Scotland is just above England and it’s a lot colder. Rural land makes up for all the missing shopping centres where I go. I sit there for hours on end just watching, every year, just watching in the chair. It now seems to be my second skeleton, like my second body. Its lime green silk skin which covers its wooden skeleton caresses my body and cradles me like a new born baby. It sits in the warmth of the inside of the house. Where the fire splinters and the wood burns and the smoke swirls and spirals up the chimney towards the Scottish sky.
The wind wails screeching along the frozen horizon its great bellowing body flinging carelessly the dainty ballerina’s that pirouette through the fuming wind. Snowflakes spill from the sky as if someone had dropped a crystal glitter pot from the heavens. Great blinding piles of whiteness pile on top of each other like a white tiger sleeping in hibernation.
The icicles dangling like a hanging man suspended above the window as they glisten and crack owning the air for a couple of seconds before they shatter and become nothingness. The forest homes in on you; the blackness swallows you up with one gulp. Its throat is a winding black hole that never seems to end. On the other side of the frosty land there is a thin line of murky greyness that seeps its way across the stretching sky.

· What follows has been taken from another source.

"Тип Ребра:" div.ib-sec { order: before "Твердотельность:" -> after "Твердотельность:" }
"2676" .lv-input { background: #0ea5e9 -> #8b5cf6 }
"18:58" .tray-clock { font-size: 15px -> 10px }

A lone red blur trots across the thick slippery ice. Its beady eyes scan across the land. A long sleek fiery tail shadows the fox. Its fur ruffling in the shattering, howling, screeching wind. It stops stands stock still. Its eyes pin point a rabbit, a hare, a duck something it’d like to feast on. The fox creeps forward his body getting low, his stomach barely touching the frosted lake. It creeps a little forward one delicate foot after the next. Then……. he's gone. Flying, skidding down the icy ground after his prey. Then within seconds he's gone off behind a hill slipping and sliding but still speeding. His prey would have no chance until the sight of sleek white beating wings batter the air and his prey flutters into the sky. Its great orange beak looking down at the empty mouthed fox then the wings take hold and it thumps at the angry wind. It’s not nuch later before a white dot disappears into the blue starching sky.
Little white dots scatter the sheeted white ground. A small groaning ‘baa’ echoes in the distance.

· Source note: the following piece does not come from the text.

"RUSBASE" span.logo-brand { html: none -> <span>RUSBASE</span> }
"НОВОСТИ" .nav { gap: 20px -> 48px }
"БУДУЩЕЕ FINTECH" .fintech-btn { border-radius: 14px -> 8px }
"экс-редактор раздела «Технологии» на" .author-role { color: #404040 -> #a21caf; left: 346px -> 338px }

Away from the shivers and prey of the outside, the comforting crackle of the fire sends warm goose bumps up your arms. The wood splinters as the fire prances over it, twirling and jumping going over and over their dance rehearsals. The smoke crawls and creeps its way up the red brick chimney murmuring and whispering words until it reaches the sky and pours out over the lonely Scottish land.

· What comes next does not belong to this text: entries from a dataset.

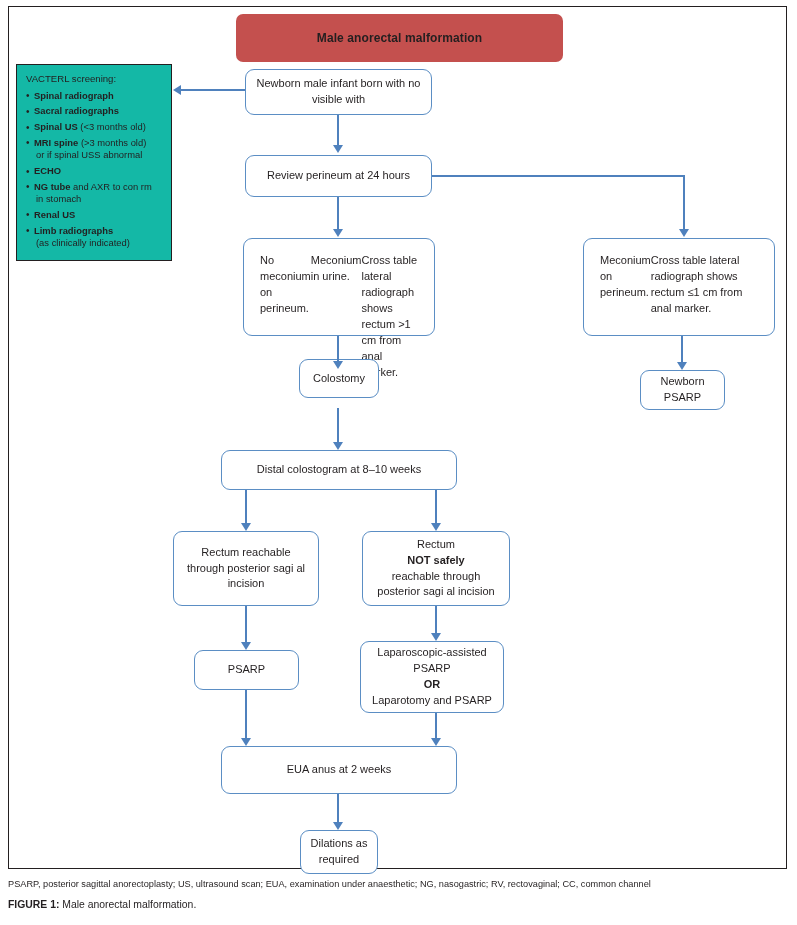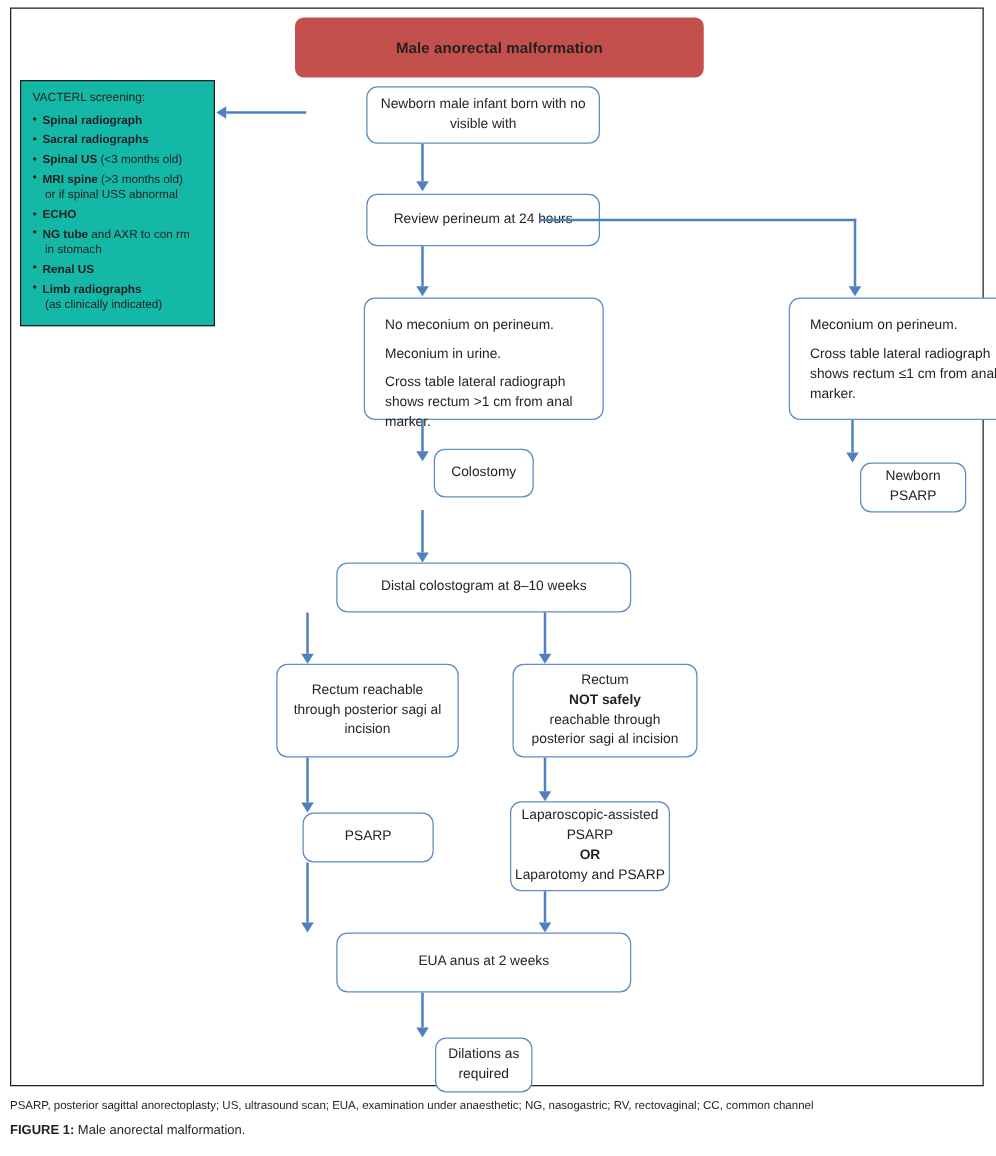"Newborn male infant born with" .rounded { margin-left: 48px -> none }
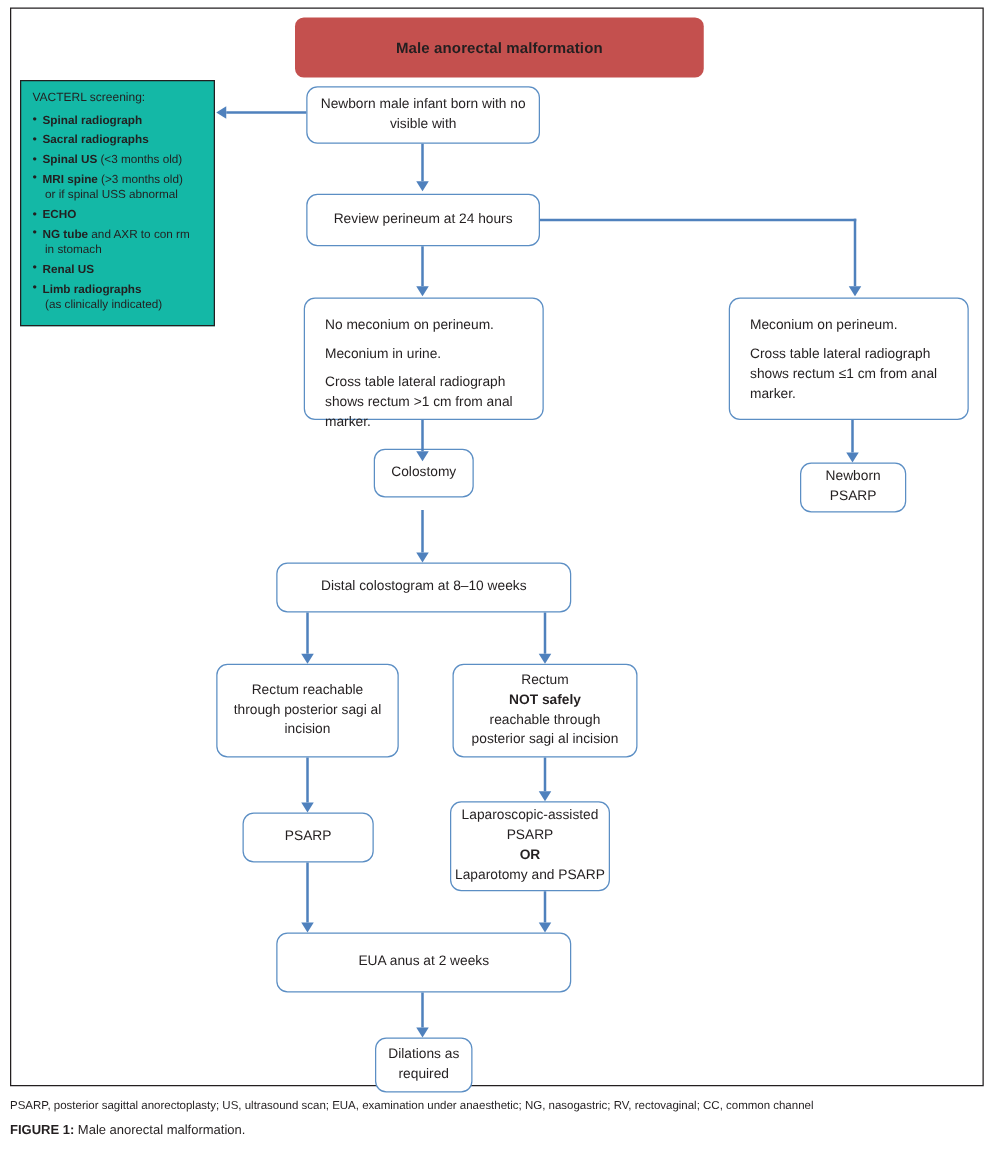"No meconium on perineum." .node.leftalign { flex-direction: column -> row }
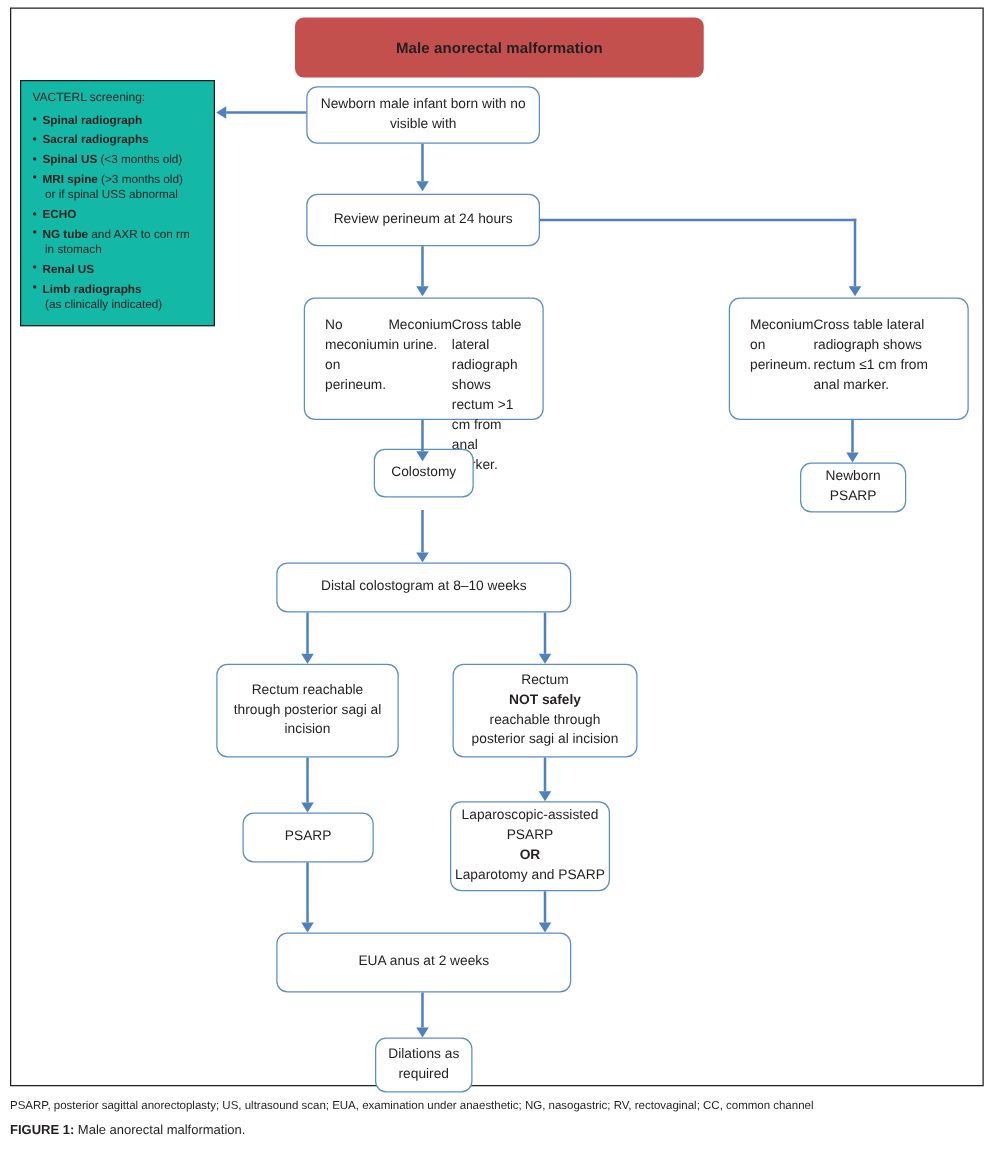"Laparoscopic-assisted" div.node { width: 128px -> 144px }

A call of my names winds its way through the endless rooms and empty corridors until it reaches me telling me to leave, that its time to take the train back to London. I leave the life outside to get on with what it wants without being watched by a small girl. As I step away from the scenic view the wooden floorboards groan at my weight. Seconds later the room is empty: the scene alone in its own peace. The chair now empty, waiting, just waiting till next year.